Jane Birkin: Mit den Liedern von Serge tourte ich mehrere Jahre um die Welt. Ich hatte nicht vorgehabt, ein weiteres Album zu machen. Aber mein guter Freund Étienne Daho hat nicht aufgehört, mich zu beknien, und schließlich hat er mich zu dem Projekt überredet. Étienne und Jean-Louis Piérot haben die Musik geschrieben, von mir stammen die Texte. Etienne sagte, er liebe mein Theaterstück „Oh! Pardon Tu Dormais“. Ich zog mich zum Schreiben meist in unser Familienhaus in der Bretagne zurück.
Die Lieder sind sehr persönlich. Wie eng sind Ihr veröffentlichtes Tagebuch und dieses Album miteinander verwandt?
Jane Birkin: Sie sind sich vordergründig nicht so nah. Aber irgendwie sind sie es doch. Étienne und ich haben zum Beispiel das Thema Eifersucht aufgegriffen, über das ich in meinen Aufzeichnungen schreibe, und daraus das Stück „Telle est ma maladie envers toi“ gemacht.
Ist Ihnen die Eifersucht gut bekannt?
Jane Birkin: Eifersucht ist die dunkle Seite der Medaille. Du bist furchtbar verliebt und furchtbar glücklich, und im selben Augenblick bist du furchtbar eifersüchtig. Ich kenne dieses schreckliche Gefühl sehr gut. Aber Gott sei Dank ist das vorbei. Heute habe ich niemanden mehr in meinem Leben, auf den ich eifersüchtig sein könnte.
Nun ist Ihnen die Eifersucht abhandengekommen, weil die romantische Liebe fehlt?
Jane Birkin: So ist es. Die Liebe ist ein Delirium. Ich blicke zurück auf die eifersüchtige Frau, die ich einst war, und ich sehe ein wenig schmeichelhaftes Bild von mir. Die Person, die das Theaterstück „Oh! Pardon Tu Dormais“ geschrieben hat, ist nicht mehr die Person, die ich heute bin. Diese verzweifelte Liebe und die Angst, jemanden zu verlieren, das alles ist nicht mehr Teil meines Lebens. Ich bin nicht mehr verzweifelt im wirklichen Leben. Nur auf diesem Album, da bin ich sehr verzweifelt.

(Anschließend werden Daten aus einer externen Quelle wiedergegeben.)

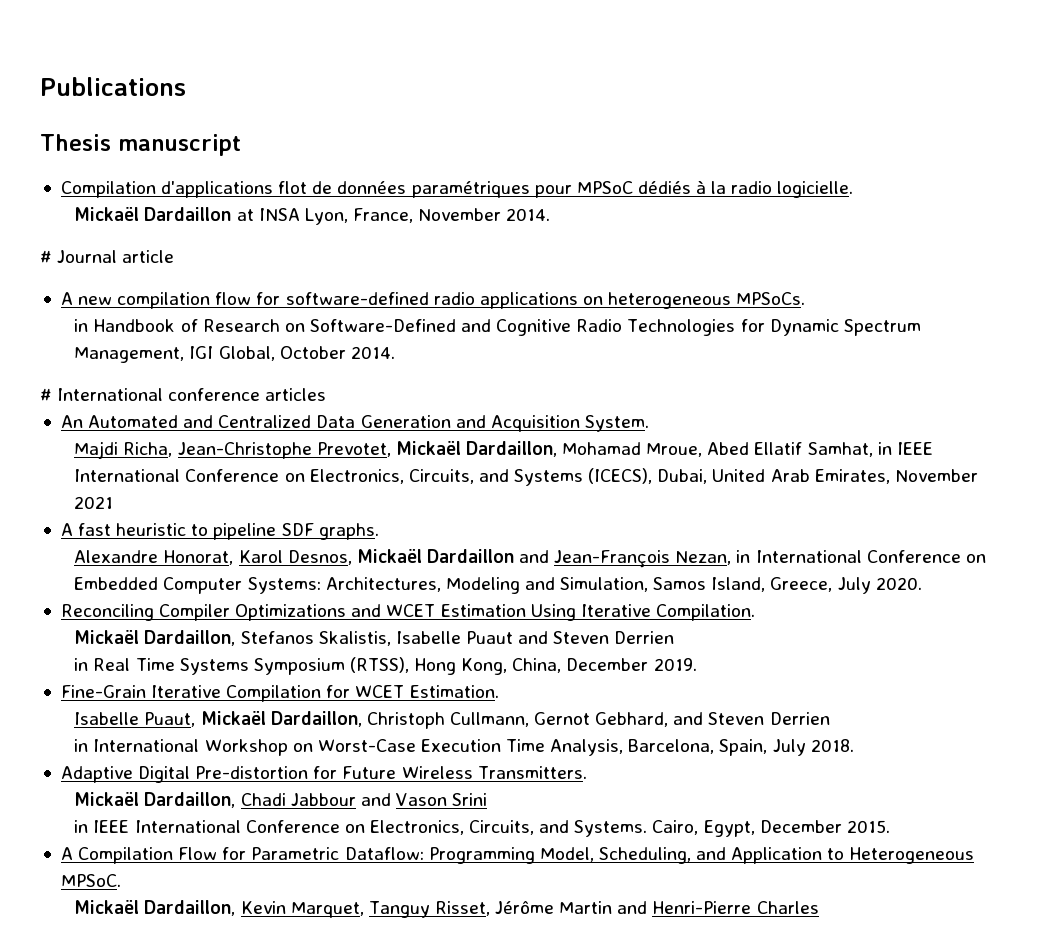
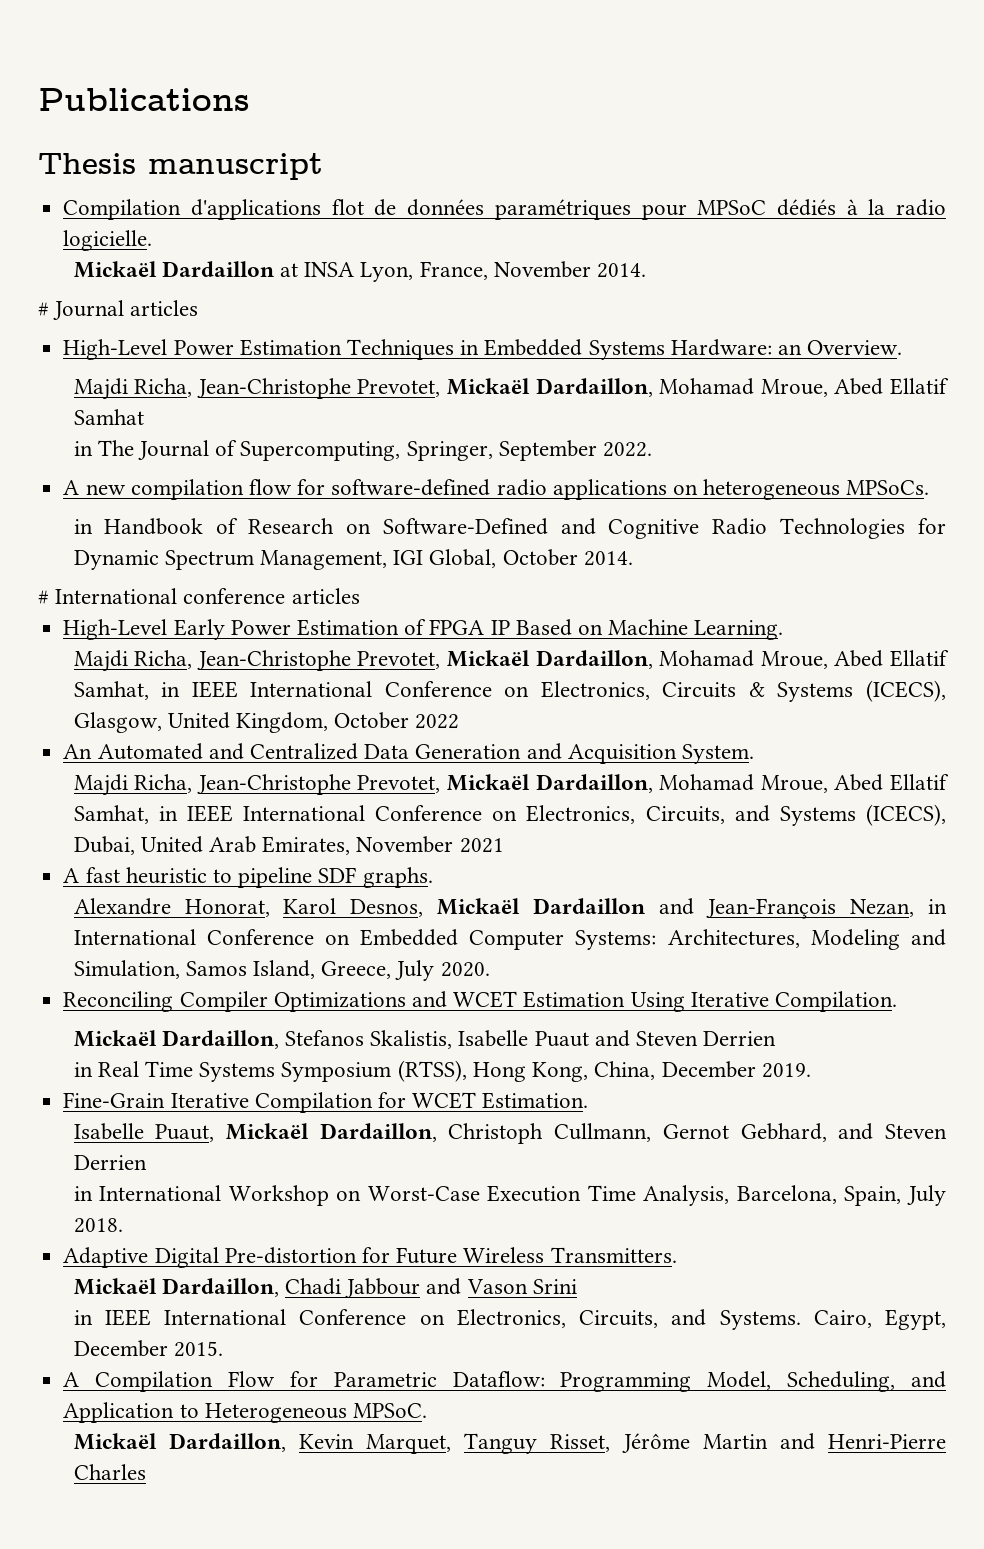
[122,250,175,263] article -> [130,300,199,316] [63,339,903,360] [73,378,949,400] [73,409,144,425] [73,440,653,461] articles // High-Level Power Estimation Techniques in Embedded Systems Hardware: an Overview. // Majdi Richa, Jean-Christophe Prevotet, Mickaël Dardaillon, Mohamad Mroue, Abed Ellatif Samhat // in The Journal of Supercomputing, Springer, September 2022.
(327, 394) none -> [63,619,784,640] [73,650,949,672] [73,680,946,702] [73,712,460,733] // High-Level Early Power Estimation of FPGA IP Based on Machine Learning. // Majdi Richa, Jean-Christophe Prevotet, Mickaël Dardaillon, Mohamad Mroue, Abed Ellatif Samhat, in IEEE International Conference on Electronics, Circuits & Systems (ICECS), Glasgow, United Kingdom, October 2022

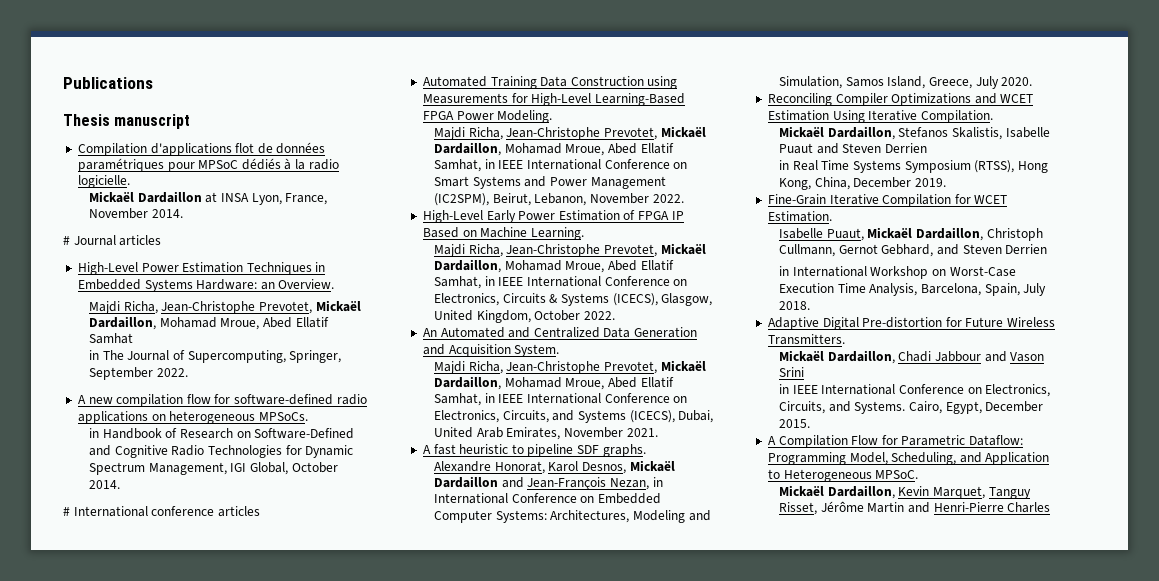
(360, 596) none -> [422,76,678,89] [422,93,685,106] [422,110,553,123] [434,126,706,140] [434,142,674,156] [434,159,688,172] [434,176,666,189] [434,193,684,206] // Automated Training Data Construction using Measurements for High-Level Learning-Based FPGA Power Modeling. // Majdi Richa, Jean-Christophe Prevotet, Mickaël Dardaillon, Mohamad Mroue, Abed Ellatif Samhat, in IEEE International Conference on Smart Systems and Power Management (IC2SPM), Beirut, Lebanon, November 2022.
[415,714,460,729] 2022 -> [584,311,616,320] 2022.
[459,838,504,853] 2021 -> [626,428,658,437] 2021.

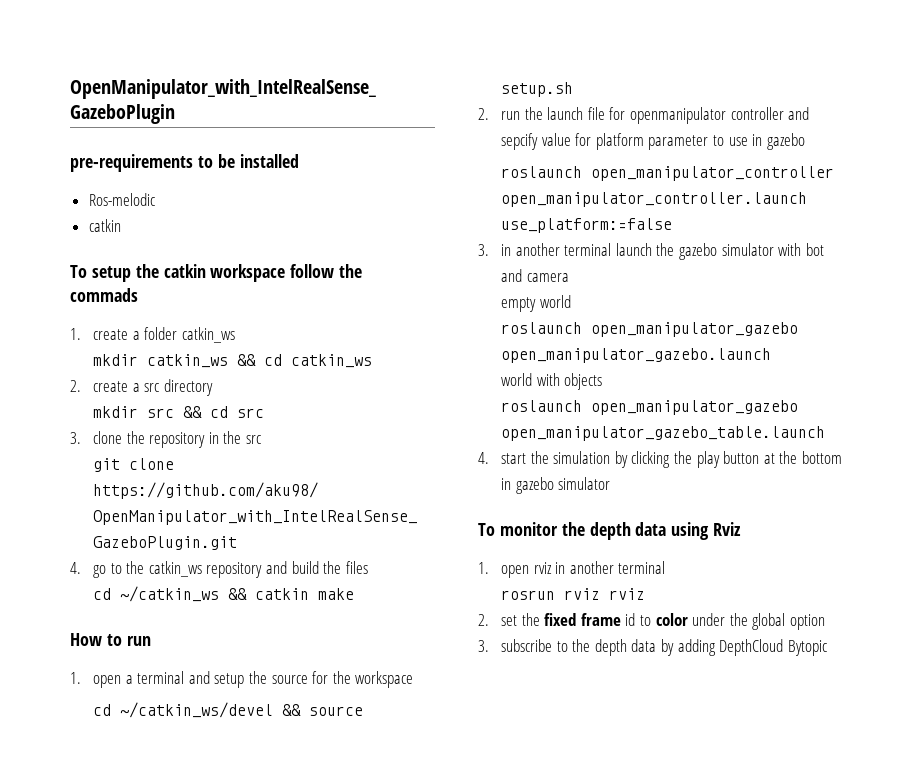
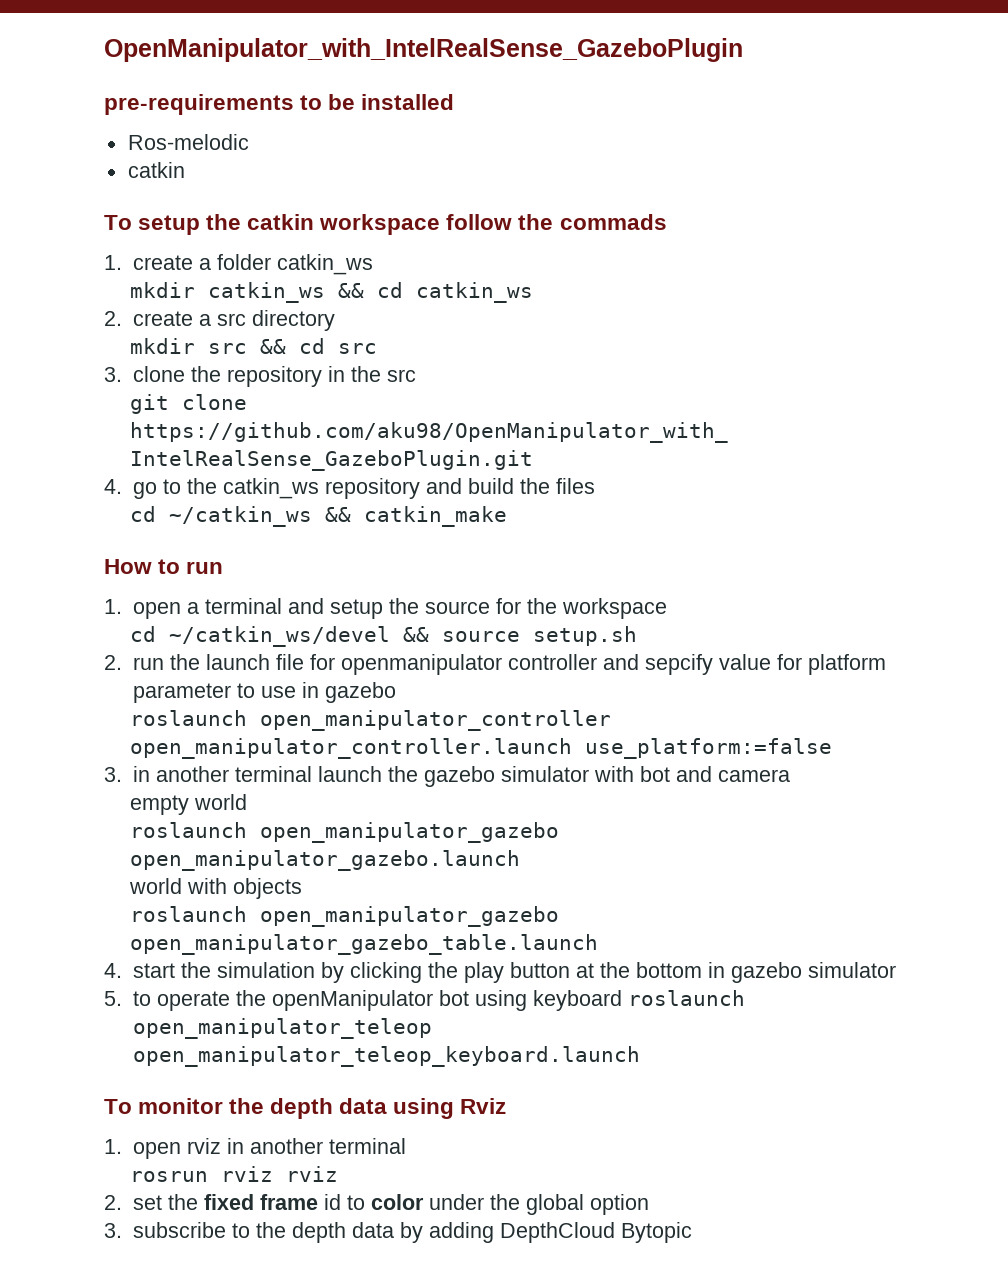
[255,588,355,600] catkin make -> [363,506,507,527] catkin_make
(611, 483) none -> [104,990,745,1011] [132,1018,432,1039] [132,1046,640,1067] // 5. to operate the openManipulator bot using keyboard roslaunch open_manipulator_teleop open_manipulator_teleop_keyboard.launch

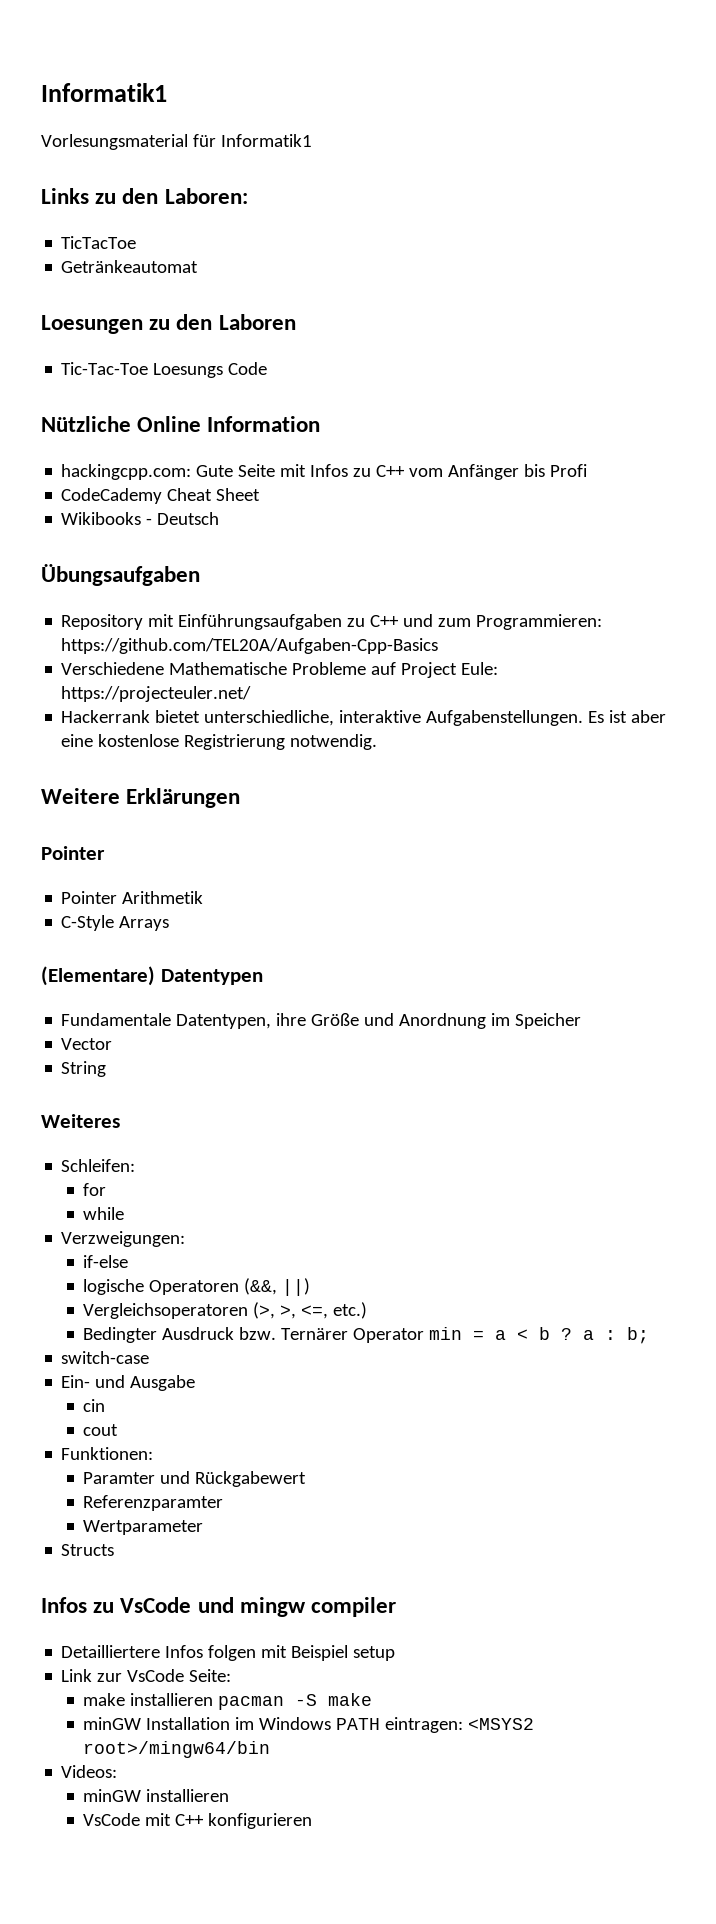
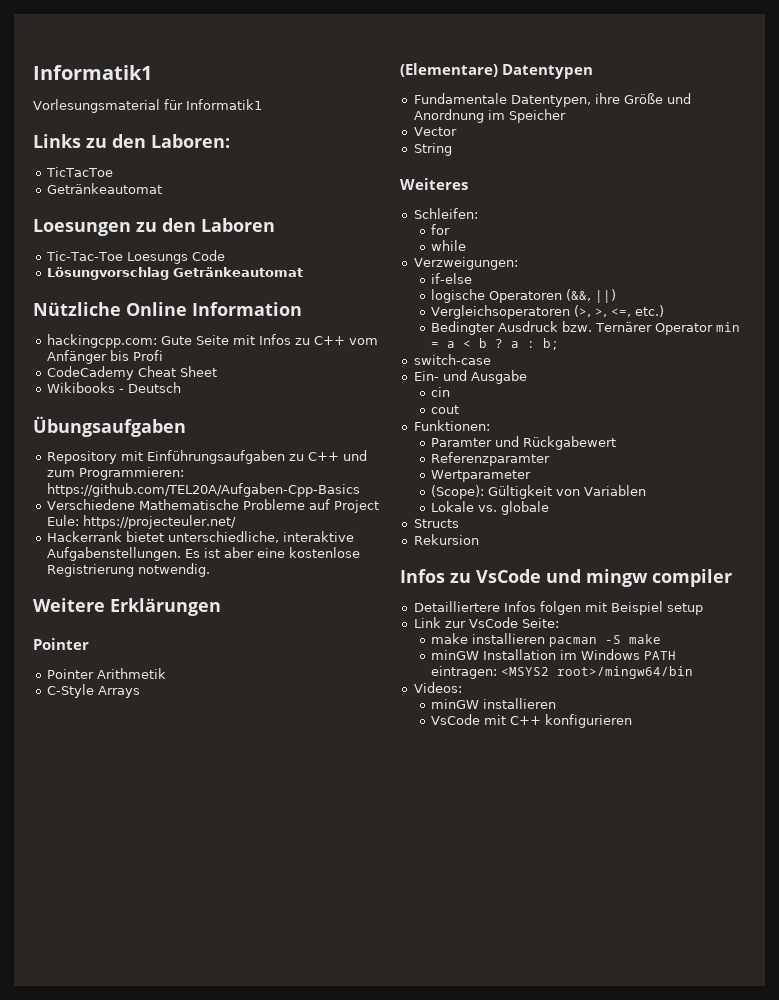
(268, 368) none -> [46,267,303,280] // Lösungvorschlag Getränkeautomat
(204, 1527) none -> [431,485,647,499] [431,501,550,515] // (Scope): Gültigkeit von Variablen // Lokale vs. globale
(115, 1550) none -> [413,534,479,545] // Rekursion

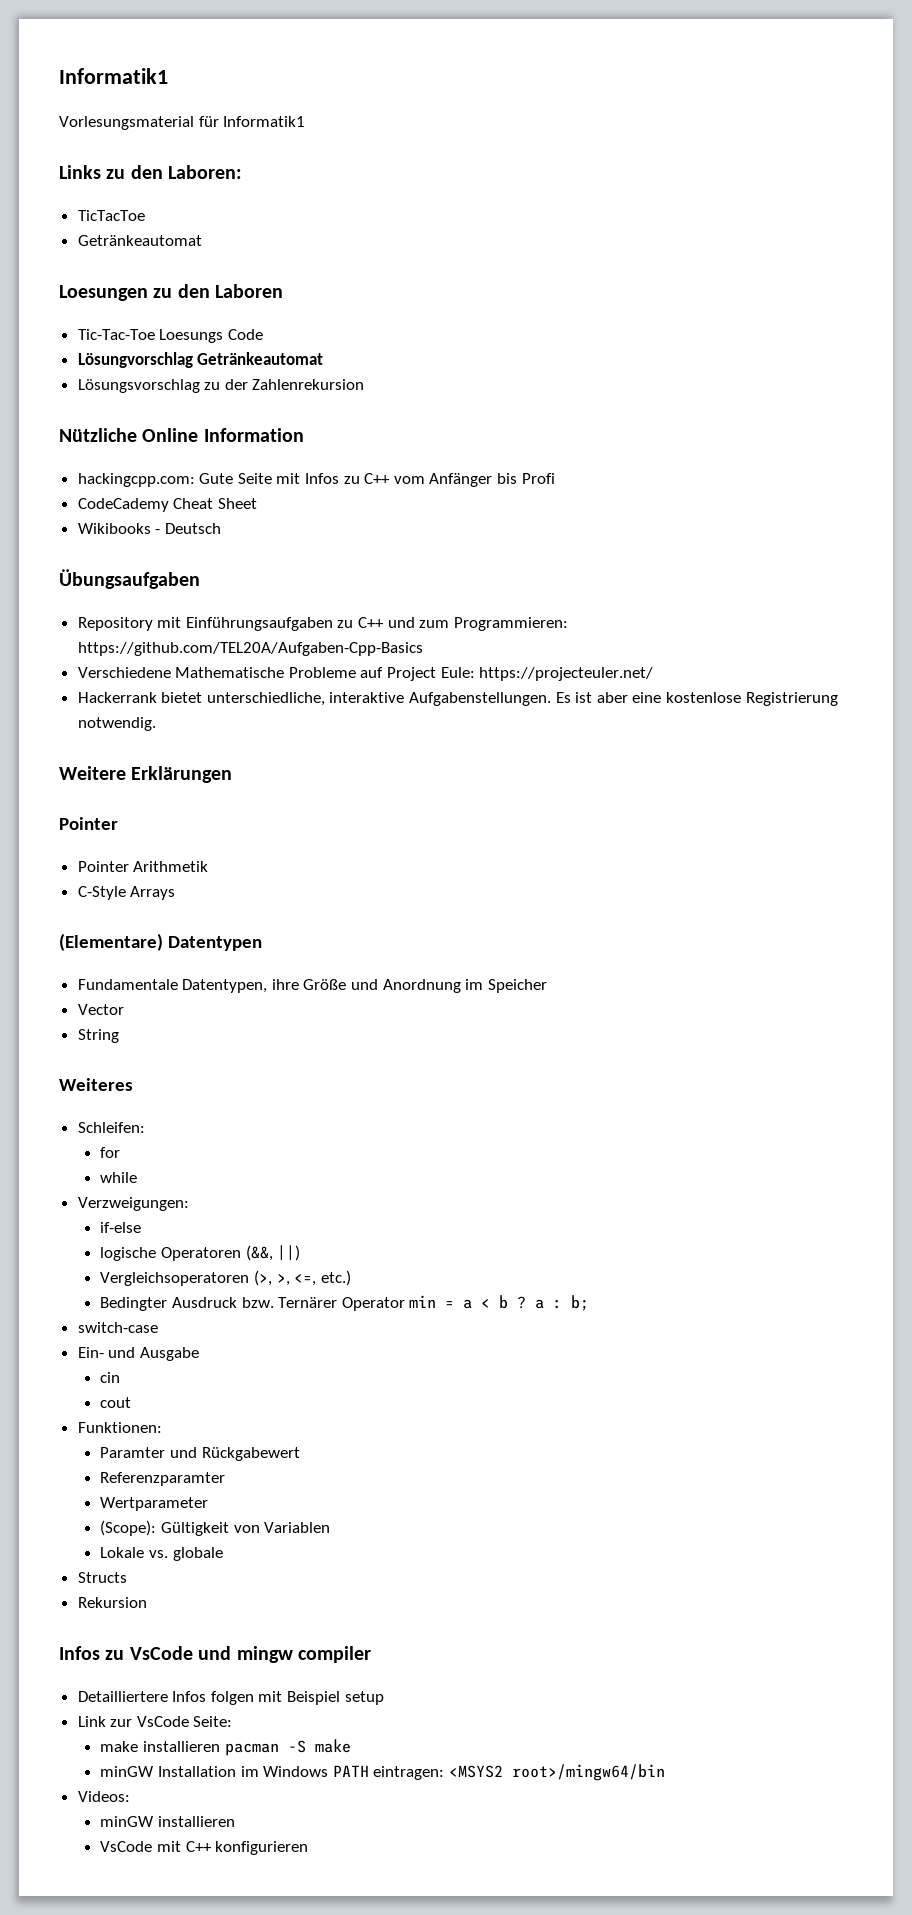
(303, 272) none -> [77,379,365,393] // Lösungsvorschlag zu der Zahlenrekursion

Sie haben einmal eine Liebesbeziehung mit einer Sucht verglichen.
Jane Birkin: Ich hatte unglaublich bereichernde, aber eben auch unvorstellbar dramatische Liebesverbindungen in meinem Leben. Ich muss das nicht mehr haben. Einige der Menschen, die ich liebte, sind Freunde geblieben. Ich habe es gut erwischt, ich empfinde Zufriedenheit und Dankbarkeit. Doch ich muss zugeben: Wenn ich alte Paare sehe, die auf der Straße Händchen halten, dann werde ich neidisch und denke: „Oh, wie süß.“ In diesen Momenten wünschte ich, das wäre ich. Aber ich war einfach nie die Art von Person, die es dauerhaft geschafft hat zu lieben. Ich bin sogar Serge davongelaufen. Was soll ich sagen? Meine Lieben hielten nie.
Wissen Sie, woran das lag?
Jane Birkin: Damit eine Ehe oder eine Beziehung funktioniert, musst du Konzessionen eingehen, immerzu Kompromisse machen. Das lag mir nicht. Meine Schwester, die kann das. Linda ist so ein glückliches Mädchen. Nie scharf auf Dinge, die andere haben. Glück mit dem, was sie hat. Sie liebt ihren Ehemann noch immer. Linda ist ein Mensch, mit dem jeder gern verheiratet wäre. Dagegen ich? Nein. Wirklich nicht.